## DATA EXCERPTS:

_ _ _ _

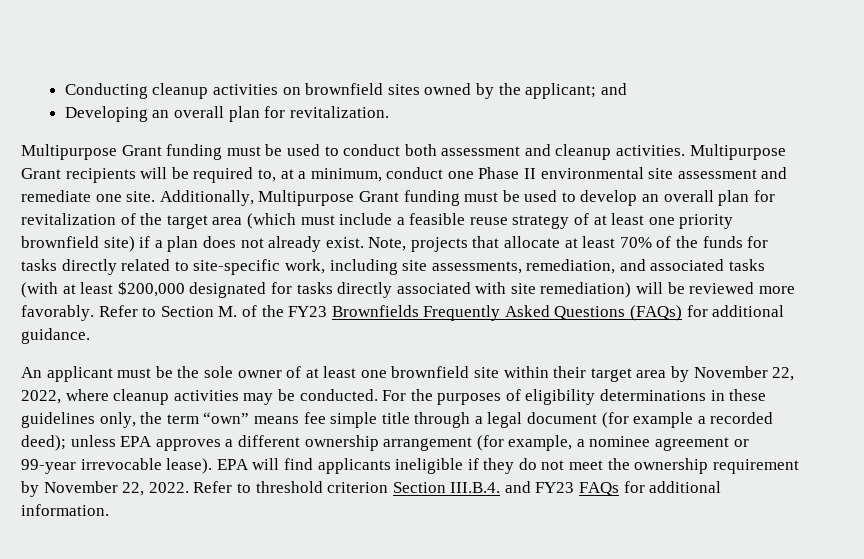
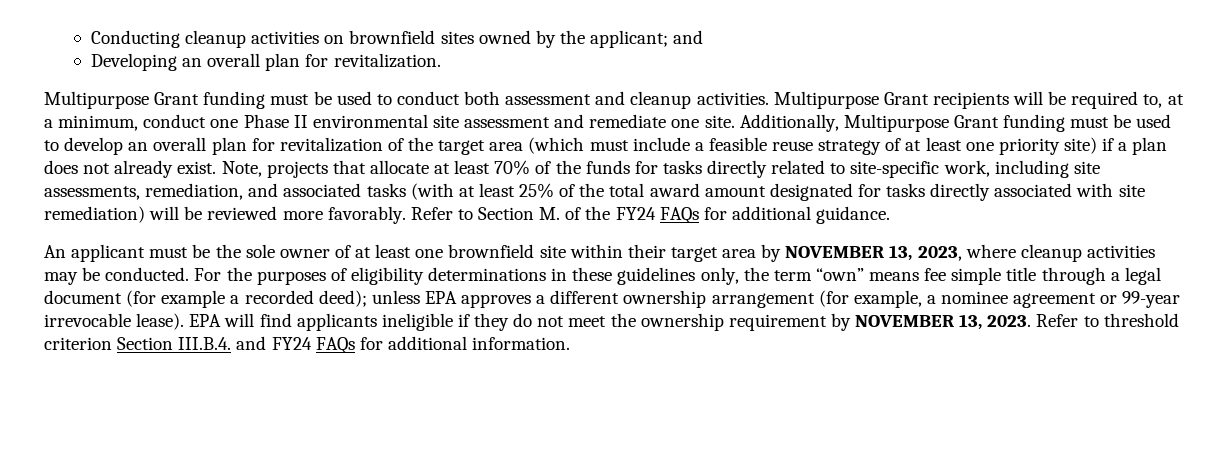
- Additionally, Multipurpose Grant funding must be used to develop an overall plan for revitalization of the target area (which must include a feasible reuse strategy of at least one priority brownfield site) if a plan does not already exist.
+ Additionally, Multipurpose Grant funding must be used to develop an overall plan for revitalization of the target area (which must include a feasible reuse strategy of at least one priority site) if a plan does not already exist.
- Note, projects that allocate at least 70% of the funds for tasks directly related to site-specific work, including site assessments, remediation, and associated tasks (with at least $200,000 designated for tasks directly associated with site remediation) will be reviewed more favorably.
+ Note, projects that allocate at least 70% of the funds for tasks directly related to site-specific work, including site assessments, remediation, and associated tasks (with at least 25% of the total award amount designated for tasks directly associated with site remediation) will be reviewed more favorably.
- Refer to Section M. of the FY23 Brownfields Frequently Asked Questions (FAQs) for additional guidance.
+ Refer to Section M. of the FY24 FAQs for additional guidance.
- An applicant must be the sole owner of at least one brownfield site within their target area by November 22, 2022, where cleanup activities may be conducted.
+ An applicant must be the sole owner of at least one brownfield site within their target area by NOVEMBER 13, 2023, where cleanup activities may be conducted.
- EPA will find applicants ineligible if they do not meet the ownership requirement by November 22, 2022.
+ EPA will find applicants ineligible if they do not meet the ownership requirement by NOVEMBER 13, 2023.
- Refer to threshold criterion Section III.B.4. and FY23 FAQs for additional information.
+ Refer to threshold criterion Section III.B.4. and FY24 FAQs for additional information.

_ _ _ _

## EXERCISE OBJECTIVE:
Go through the material and copy every line in which the word "applicants" occurs.

## COMPLETED EXERCISE:
- EPA will find applicants ineligible if they do not meet the ownership requirement by November 22, 2022.
+ EPA will find applicants ineligible if they do not meet the ownership requirement by NOVEMBER 13, 2023.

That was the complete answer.